Background There are various procedural techniques described in the literature to treat VGAM, including transarterial embolization via a transfemoral or transumbilical approach, transfemoral or transtorcular venous coiling, and the combined transarterial and transvenous ‘trapping’ of the fistula. The transarterial technique has permitted us to get a total or near total obliteration in close to 80% of cases. However, there is a group of patients in whom the residual arterial supply is through small perforators and in whom transvenous embolization (TVE) is attractive, but safety is unclear. Here, we report the first two VGAM patients treated using the Chapot ‘pressure cooker’ technique (CHPC).

Materials and Methods Two patients, one 5 year old and one 7 year old, were treated beginning in the newborn period with multiple, staged, transarterial embolizations for a choroidal type VGAM using transarterial embolization with NBCA. Initial indication was congestive heart failure, and the goal was progressive reduction in shunting and flow with the ultimate goal of complete closure of the malformation. Both patients progressed to having a small residual with numerous, small perforator feeders. Therefore the decision was made to perform transvenous embolization using the CHPC. In this technique, a guiding catheter is placed transjugular into the straight sinus. 1 or 2 detachable tip microcatheters are advanced into the remaining vein to its origin. Another microcatheter is advanced and the tip placed between the distal marker and the detachment zone of the first. Coils, and if needed NBCA are used to prevent reflux of Onyx, and force the Onyx to occlude the vein, and the most distal segment of the arteries. Results: Both patients had complete occlusion of the malformation after CHPC.

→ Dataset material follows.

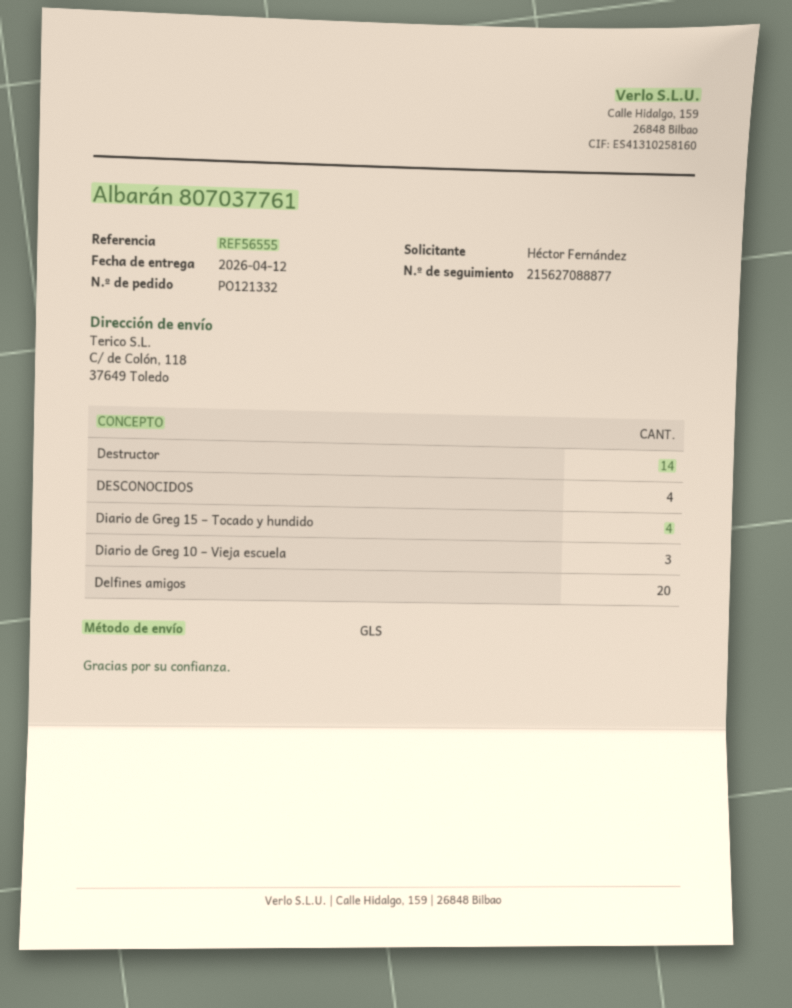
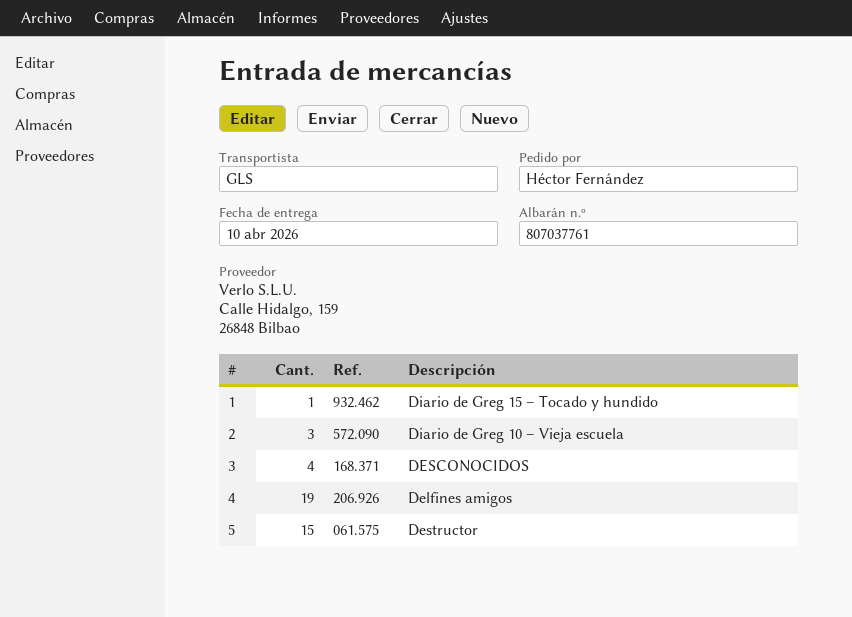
delivery date: 2026-04-12 -> 2026-04-10
Destructor: 14 -> 15
Diario de Greg 15 – Tocado y hundido: 4 -> 1
Delfines amigos: 20 -> 19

Discussion There has not been any report before, about the TVE to cure the vein of Galen malformation after multiple sessions of TAE. In this study, two issues can be brought up. One, there is a chance to close the fistula completely or incompletely only using coils, even fiber coils. In addition there is the concern of impairing drainage of the normal brain. To improve these two issues, complete closure of the fistula using the Chapot ‘Pressure cooker’ technique with liquid embolic material in TVE, to close the residual vein, and to force the DMSO liquid embolic to close the incoming arterial supply, preventing delayed bleeding.

Conclusion In endovascular treatment of the vein of Galen malformation, TVE is feasible option, once the dilated vein of Galen becomes small enough. To prevent incomplete occlusion or post procedural hemorrhagic complication, the use of the Chapot ‘Pressure cooker’ technique using DMSO liquid embolic material is considered to be necessary.

Disclosures T. Shigematsu: None. R. Chapot: None. A. Beresntein: None.